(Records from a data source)

**********

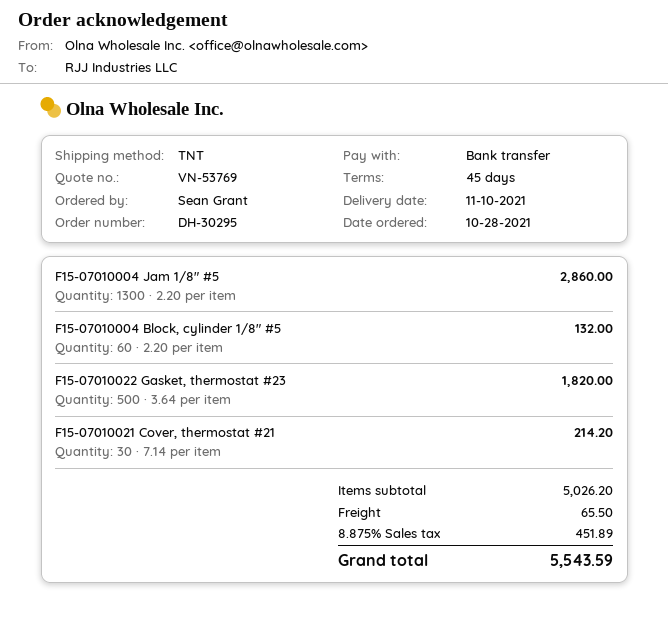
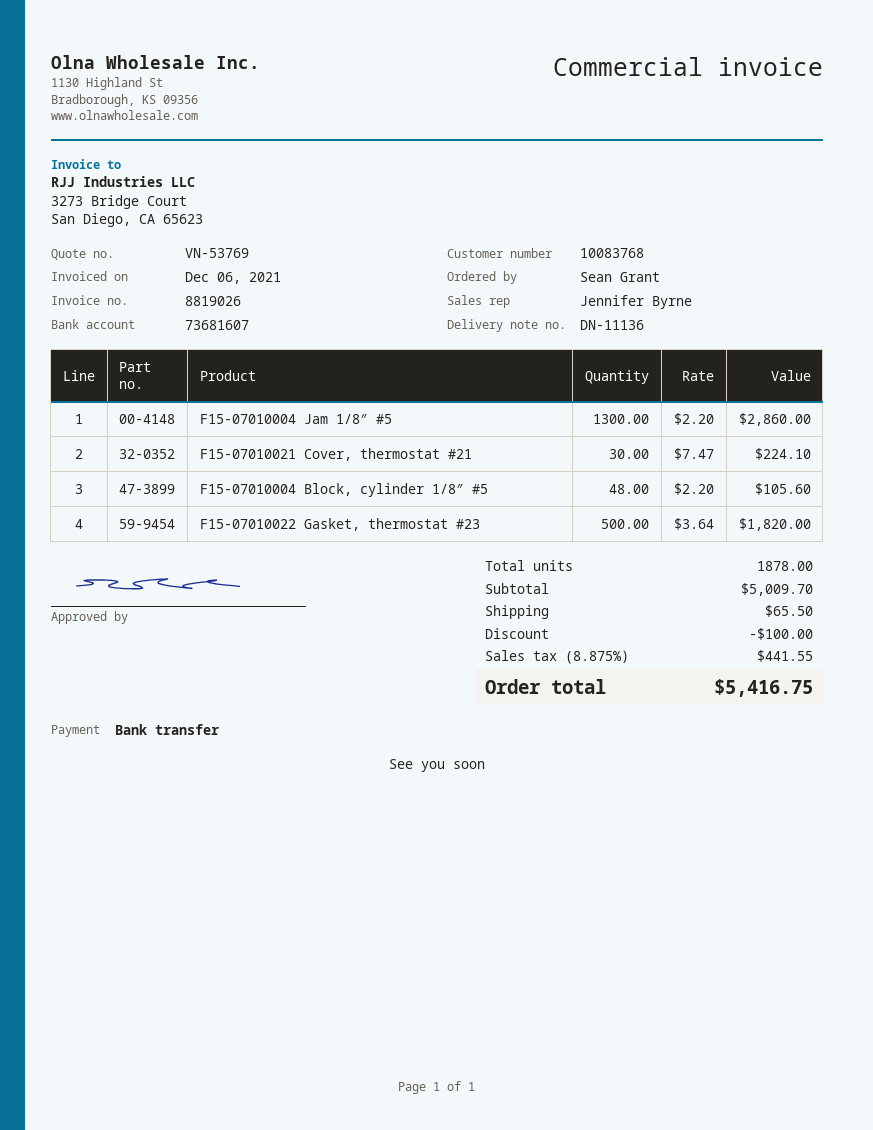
F15-07010004 Block, cylinder 1/8″ #5: 60 x 2.20 = 132.00 -> 48 x 2.20 = 105.60
F15-07010021 Cover, thermostat #21: 30 x 7.14 = 214.20 -> 30 x 7.47 = 224.10
subtotal: 5026.20 -> 5009.70
discount: none -> 100.00
tax: 8.875% = 451.89 -> 8.875% = 441.55
total: 5543.59 -> 5416.75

**********

Task description
Each line above has to be returned exactly. Drop the pictures.

Answer
F15-07010004 Block, cylinder 1/8″ #5: 60 x 2.20 = 132.00 -> 48 x 2.20 = 105.60
F15-07010021 Cover, thermostat #21: 30 x 7.14 = 214.20 -> 30 x 7.47 = 224.10
subtotal: 5026.20 -> 5009.70
discount: none -> 100.00
tax: 8.875% = 451.89 -> 8.875% = 441.55
total: 5543.59 -> 5416.75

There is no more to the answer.